In this case, the most obvious thing to do is to increase the amount of silica gel you put into the column. The longer the stationary phase (silica gel), the easier the compounds will separate.

For example, in a 100m run, a difference of one second is a big difference. On the other hand, if you run a full marathon of 42km, it is common to see a time difference of 10 minutes or more. The longer the distance, the bigger the difference will be.

Lowering the Rf-Value Will Prevent Failure

Alternatively, you can use a lower Rf-value. Even if it’s the same column length, the lower the Rf-value, the easier it is to separate the compounds.

For example, if you’re running 100 meters and there are no obstacles, the difference in time is minimal. On the other hand, what if there is a pond, a large block or a maze within 100m? The total time will be completely different for each person.

Similar to this principle, the lower the Rf-value, the higher the separation capability of the compound. Of course, there is a disadvantage that the movement speed of the compounds becomes very slow, so the compounds do not show up easily even when the developing solvent is flowing. However, it will allow you to separate compounds more reliably.

If you can’t separate compounds by column chromatography, you should apply both a longer stationary phase and a lower Rf-value. Otherwise, you will fail to separate the compounds.

Understand the Principles and Learn How and What to Do with the Experiment

Column chromatography is a widely used experimental technique in laboratories that handle organic compounds because of its ability to separate compounds. Therefore, it is important to understand the principle, characteristics, advantages and disadvantages before conducting experiments.

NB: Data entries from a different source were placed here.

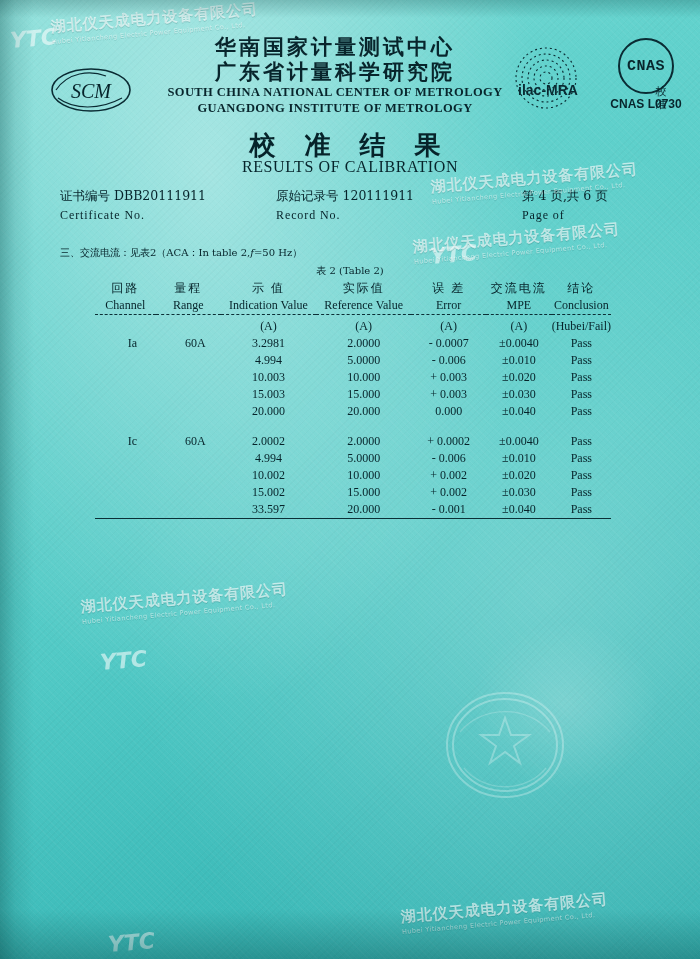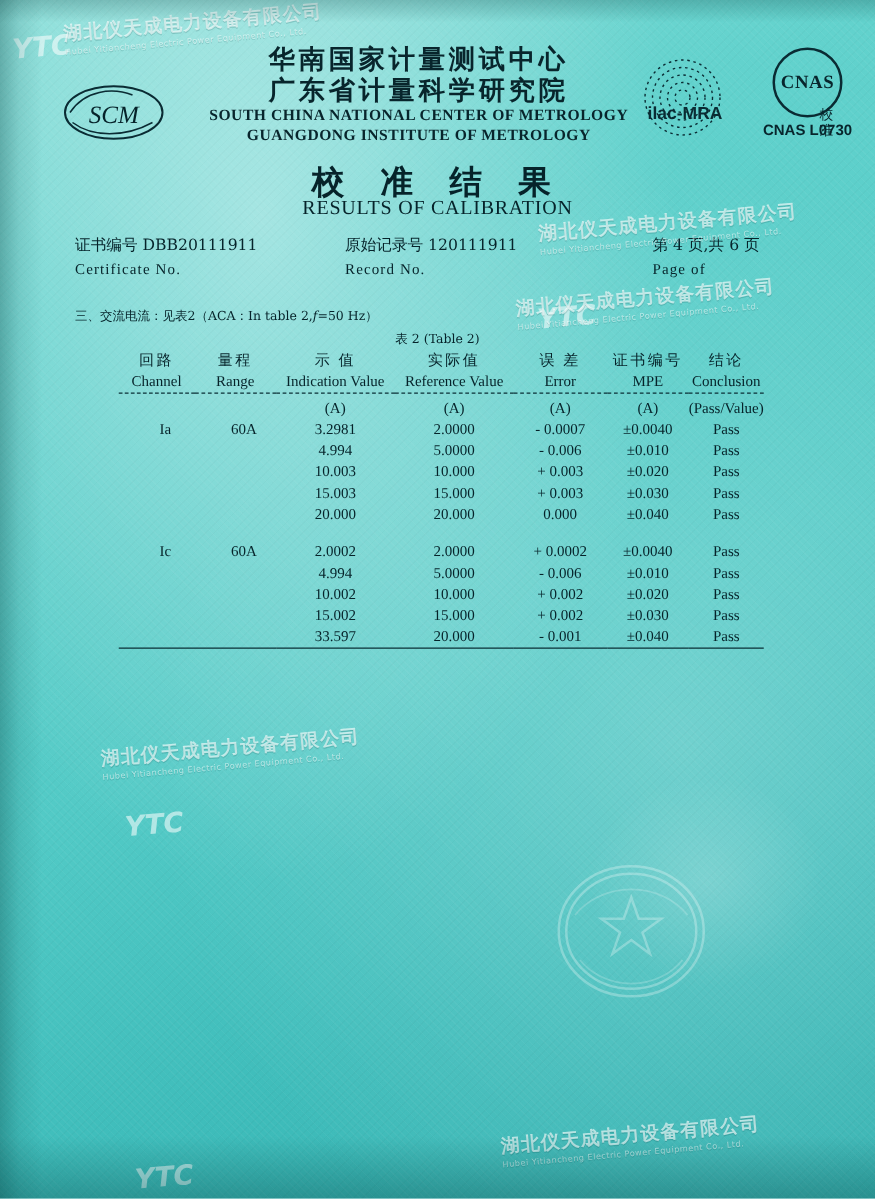--- a/index.html
+++ b/index.html
@@ -125,7 +125,7 @@
     display: flex;
     align-items: center;
     justify-content: center;
-    font-family: Liberation Serif, serif;
+    font-family: Liberation Mono, monospace;
     font-weight: bold;
     font-size: 15px;
     letter-spacing: 0.5px;

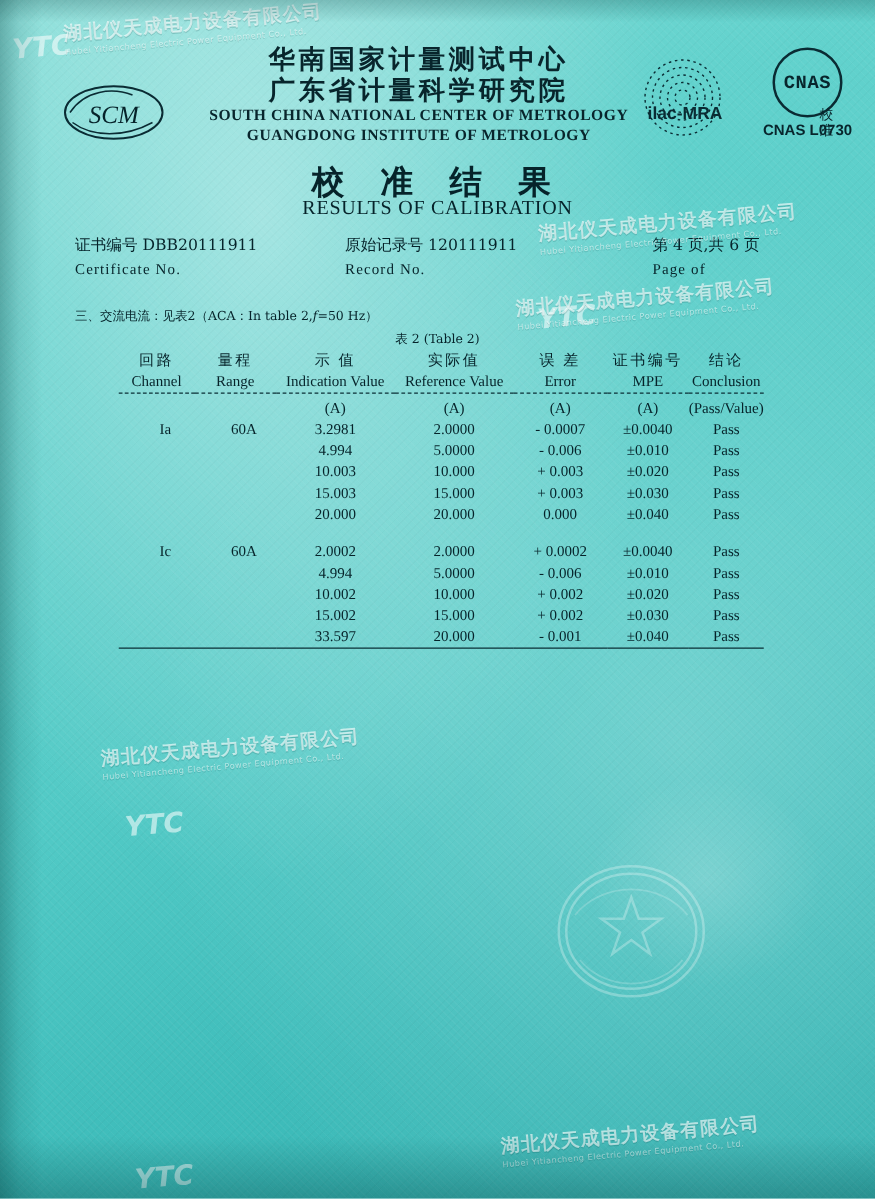--- a/index.html
+++ b/index.html
@@ -406,7 +406,7 @@
           <td class="col-ind">示  值</td>
           <td class="col-ref">实际值</td>
           <td class="col-err">误  差</td>
-          <td class="col-mpe">证书编号</td>
+          <td class="col-mpe">交流电流</td>
           <td class="col-con">结论</td>
         </tr>
         <tr class="hdr-en">

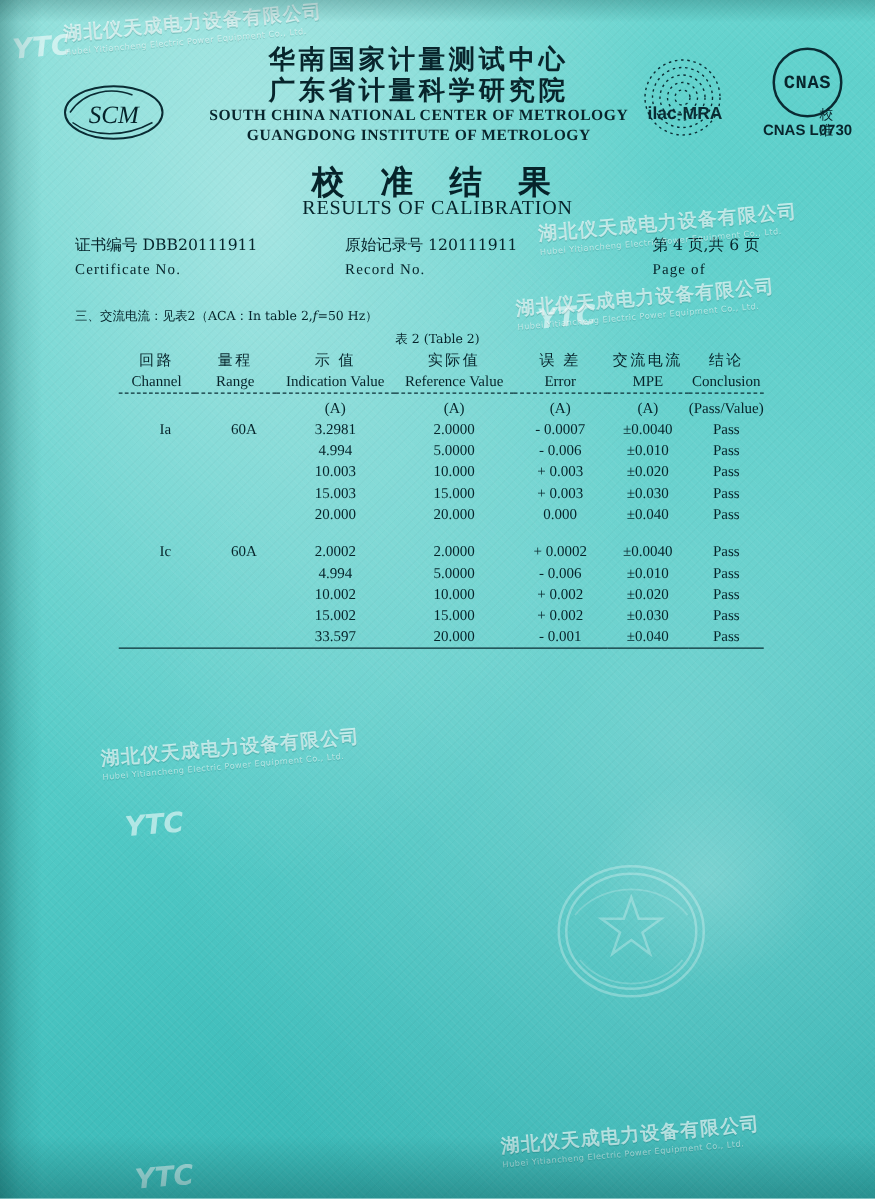--- a/index.html
+++ b/index.html
@@ -428,7 +428,7 @@
           <td>(A)</td>
           <td>(A)</td>
           <td>(A)</td>
-          <td>(Pass/Value)</td>
+          <td>(Hubei/Fail)</td>
         </tr>
 
         <tr class="data-row">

Use silica gel as a stationary phase, and understand that silica gel has a high polarity. Then the higher the polarity of the compound, the more it will be adsorbed on the silica gel, and the slower the rate will be.

You also have to determine the mobile phase. We use organic solvents to create the developing solvent. First, the ratio of ethyl acetate and hexane is determined. The higher the ratio of ethyl acetate, the more easily the compound dissolves in the solvent, and the faster the rate. In other words, the Rf-value will be higher.

After learning these things, we decide on a developing solvent, measure the Rf-value, and perform column chromatography. Once you understand these experimental procedures, you will be able to separate only the target compound even when many compounds are mixed together.